━━ Supplied material
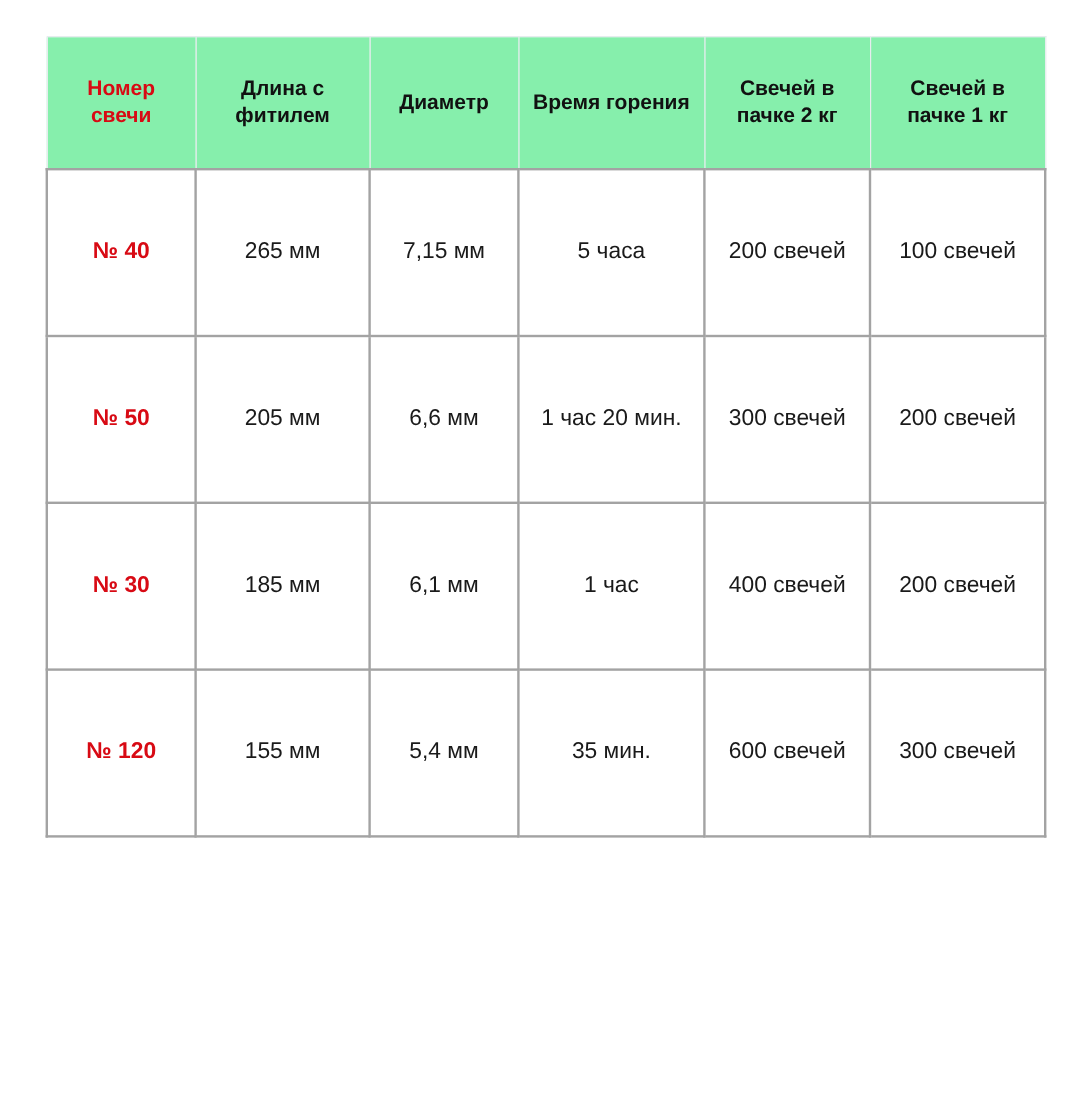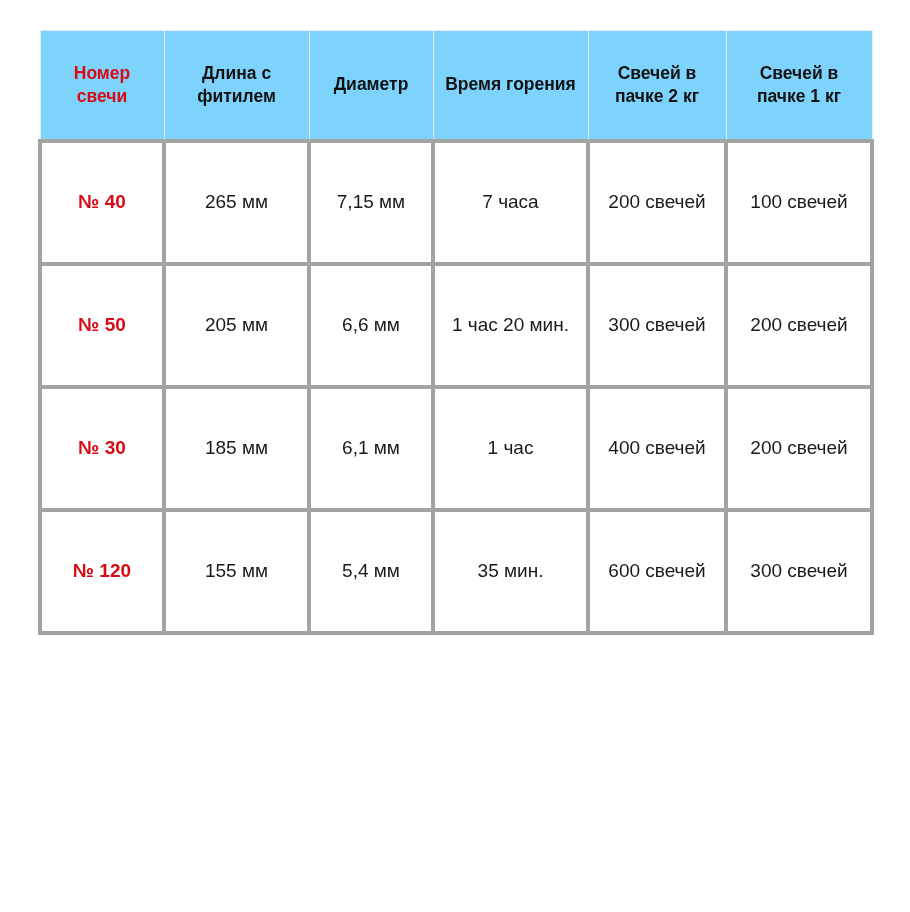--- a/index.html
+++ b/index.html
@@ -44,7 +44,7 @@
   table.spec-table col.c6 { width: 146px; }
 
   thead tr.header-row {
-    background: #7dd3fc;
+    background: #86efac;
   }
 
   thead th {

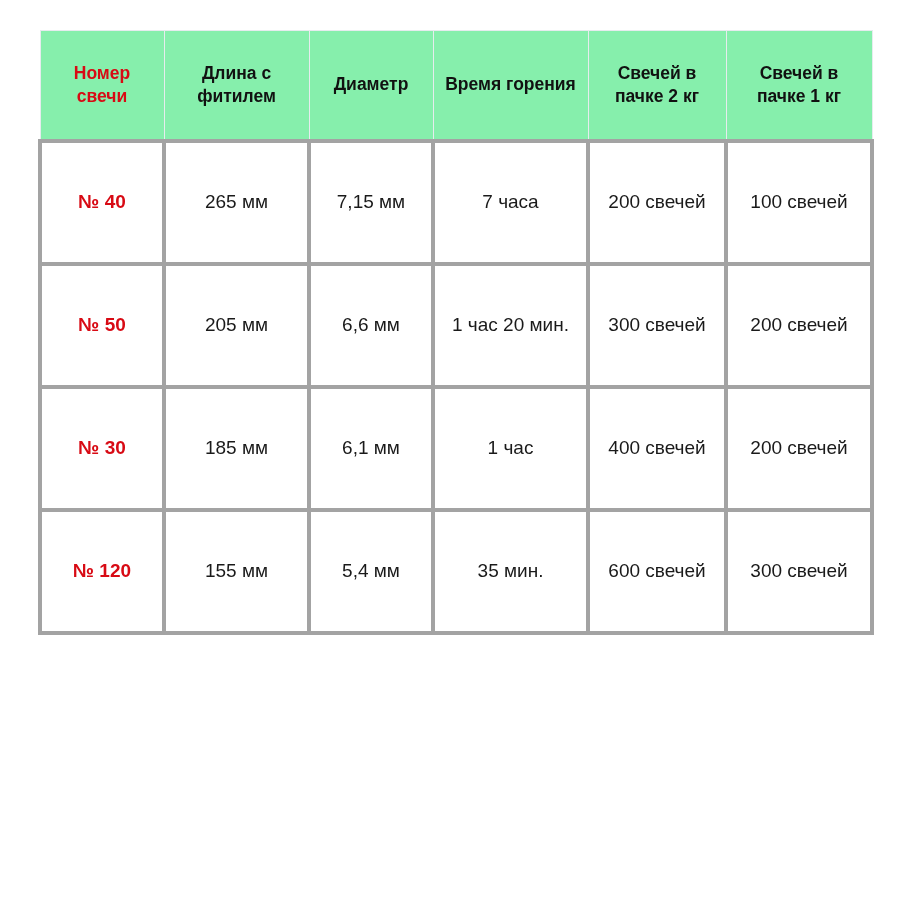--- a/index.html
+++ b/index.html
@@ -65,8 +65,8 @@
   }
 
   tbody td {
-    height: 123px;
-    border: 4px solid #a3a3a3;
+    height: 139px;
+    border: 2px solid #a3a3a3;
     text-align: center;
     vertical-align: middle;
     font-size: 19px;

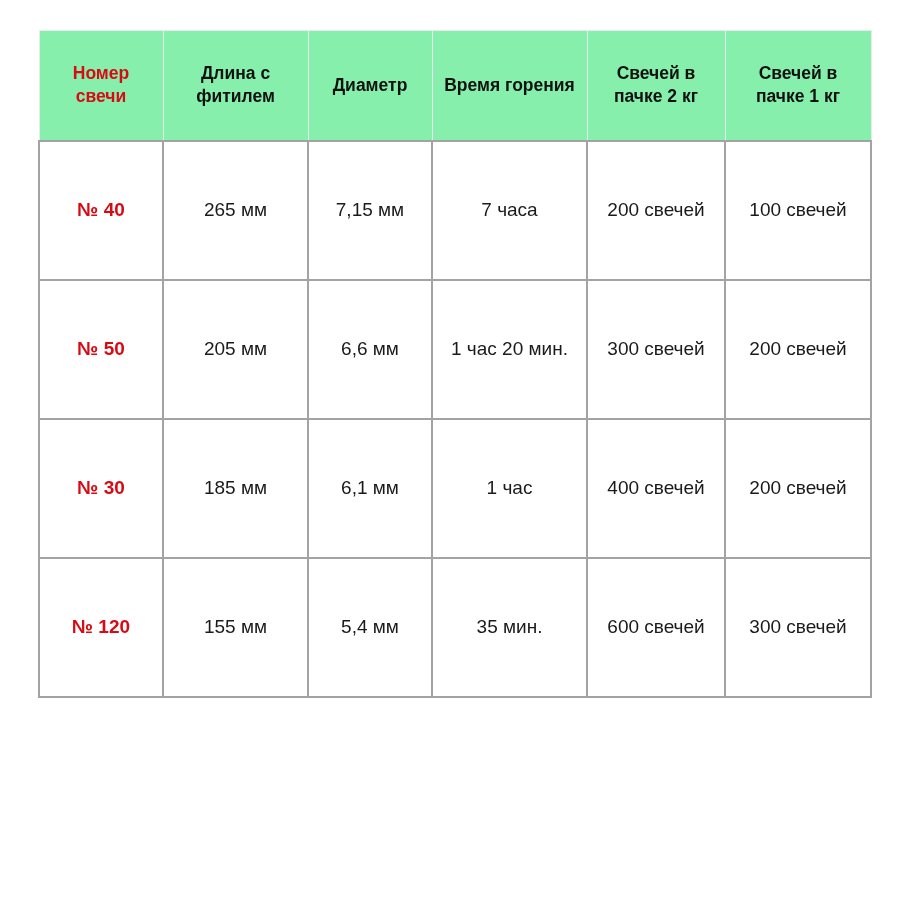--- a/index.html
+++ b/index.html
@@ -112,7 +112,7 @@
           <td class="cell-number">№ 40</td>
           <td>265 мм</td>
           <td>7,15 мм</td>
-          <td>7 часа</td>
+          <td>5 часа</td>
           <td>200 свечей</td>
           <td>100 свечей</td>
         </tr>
━━━━
━━ Supplied material
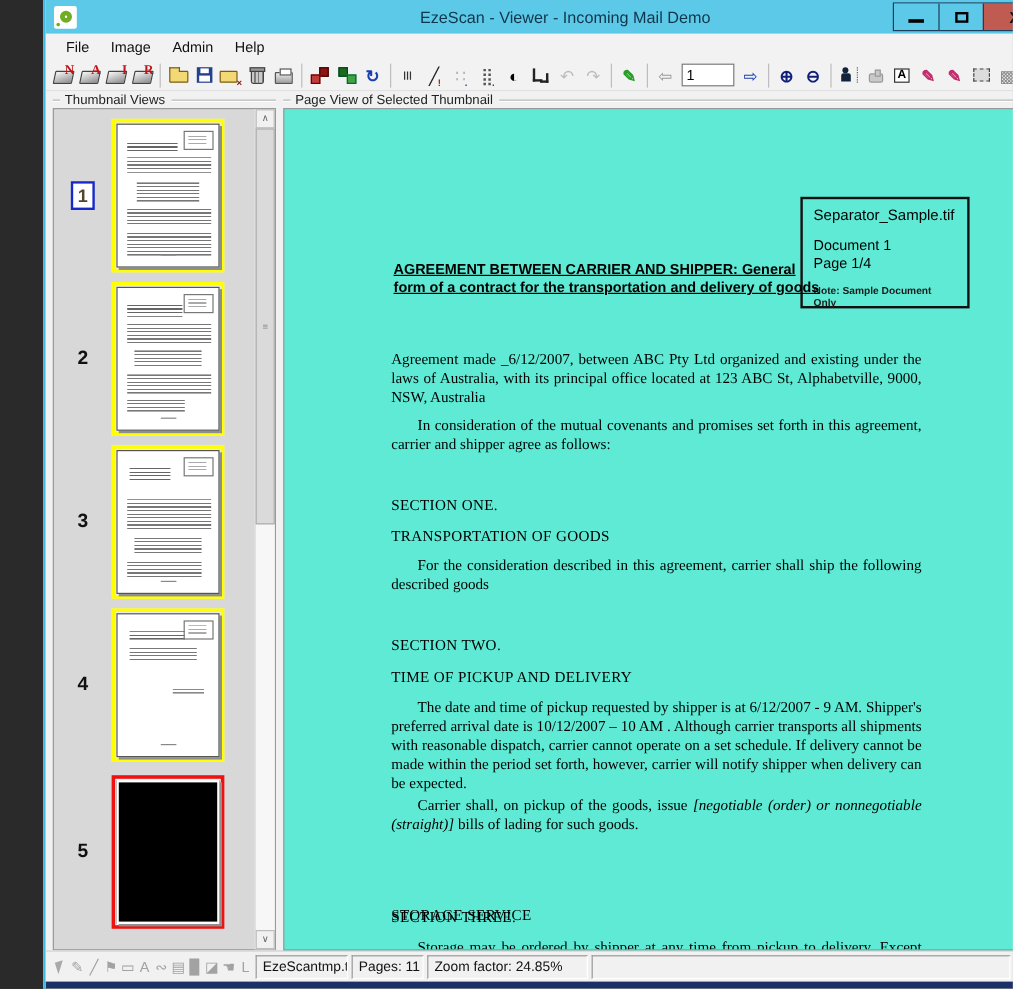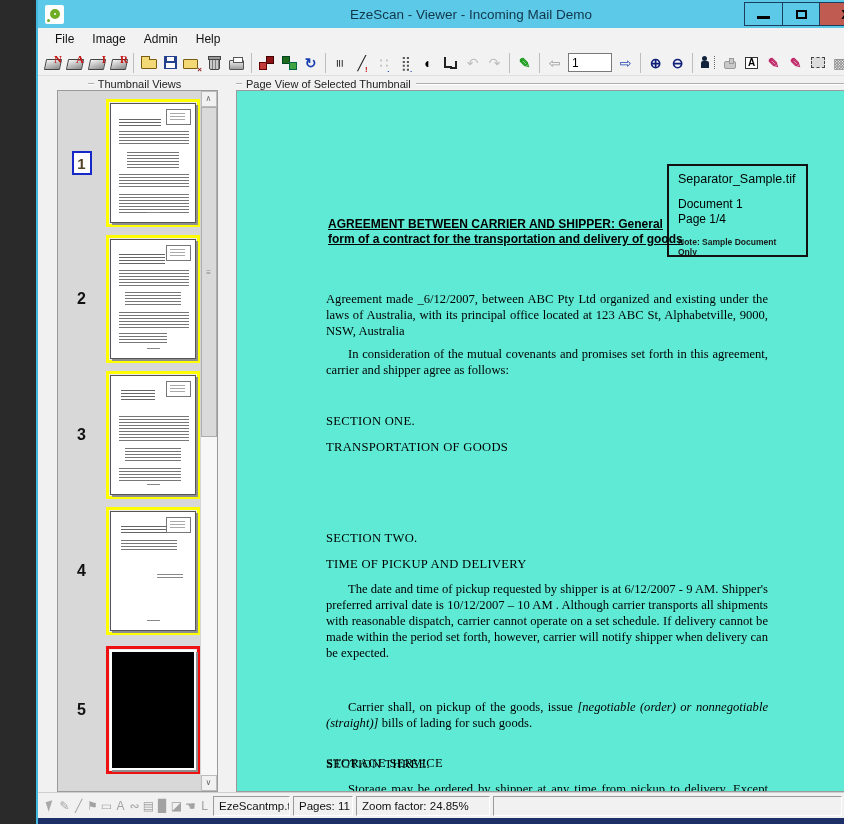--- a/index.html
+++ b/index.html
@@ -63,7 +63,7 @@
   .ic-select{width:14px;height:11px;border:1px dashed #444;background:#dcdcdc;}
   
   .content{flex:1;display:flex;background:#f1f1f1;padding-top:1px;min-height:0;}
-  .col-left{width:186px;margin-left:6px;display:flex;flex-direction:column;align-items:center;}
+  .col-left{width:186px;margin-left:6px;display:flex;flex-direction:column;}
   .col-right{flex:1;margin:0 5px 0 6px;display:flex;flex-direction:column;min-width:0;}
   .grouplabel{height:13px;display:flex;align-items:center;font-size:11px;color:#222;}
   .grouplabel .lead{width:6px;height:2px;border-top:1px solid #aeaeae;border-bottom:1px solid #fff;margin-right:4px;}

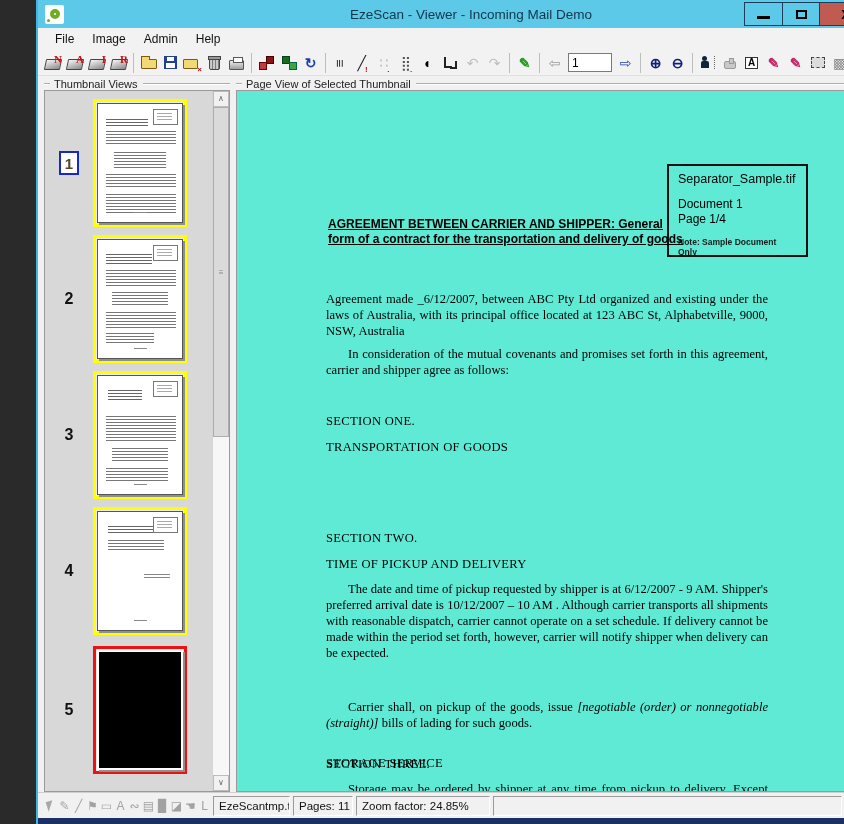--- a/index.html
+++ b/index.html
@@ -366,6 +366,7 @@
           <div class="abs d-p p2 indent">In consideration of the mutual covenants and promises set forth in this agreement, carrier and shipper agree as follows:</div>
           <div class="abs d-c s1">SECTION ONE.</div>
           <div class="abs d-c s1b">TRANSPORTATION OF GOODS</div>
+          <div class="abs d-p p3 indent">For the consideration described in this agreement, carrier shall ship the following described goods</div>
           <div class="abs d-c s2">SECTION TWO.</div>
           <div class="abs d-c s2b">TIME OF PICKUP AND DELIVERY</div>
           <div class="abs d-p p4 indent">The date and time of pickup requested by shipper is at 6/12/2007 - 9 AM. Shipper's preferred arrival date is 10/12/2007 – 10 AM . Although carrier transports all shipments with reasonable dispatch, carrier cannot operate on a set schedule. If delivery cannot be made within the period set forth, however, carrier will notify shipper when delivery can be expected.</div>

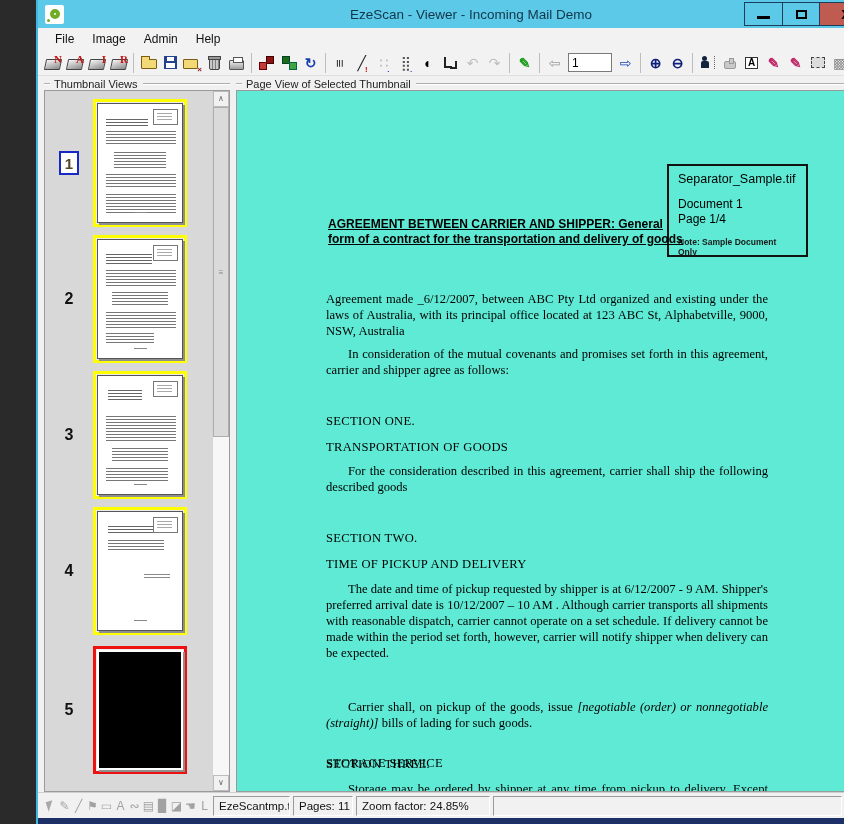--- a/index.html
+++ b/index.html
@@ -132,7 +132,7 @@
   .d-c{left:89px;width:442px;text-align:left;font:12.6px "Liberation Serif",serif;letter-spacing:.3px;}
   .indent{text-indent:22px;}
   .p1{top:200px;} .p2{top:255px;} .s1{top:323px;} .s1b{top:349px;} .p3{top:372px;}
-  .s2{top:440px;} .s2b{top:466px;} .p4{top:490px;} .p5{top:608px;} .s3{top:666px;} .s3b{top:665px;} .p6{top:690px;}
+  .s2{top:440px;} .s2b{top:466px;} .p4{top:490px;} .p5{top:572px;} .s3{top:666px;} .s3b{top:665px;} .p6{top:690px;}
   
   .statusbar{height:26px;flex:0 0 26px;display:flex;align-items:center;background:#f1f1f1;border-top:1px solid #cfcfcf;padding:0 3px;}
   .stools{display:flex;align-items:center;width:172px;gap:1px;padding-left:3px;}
━━━━
▶ Instructions to follow: Within the listing above, the lines holding "shipper" should be counted. Give only the number.

▶ Solved problem: 2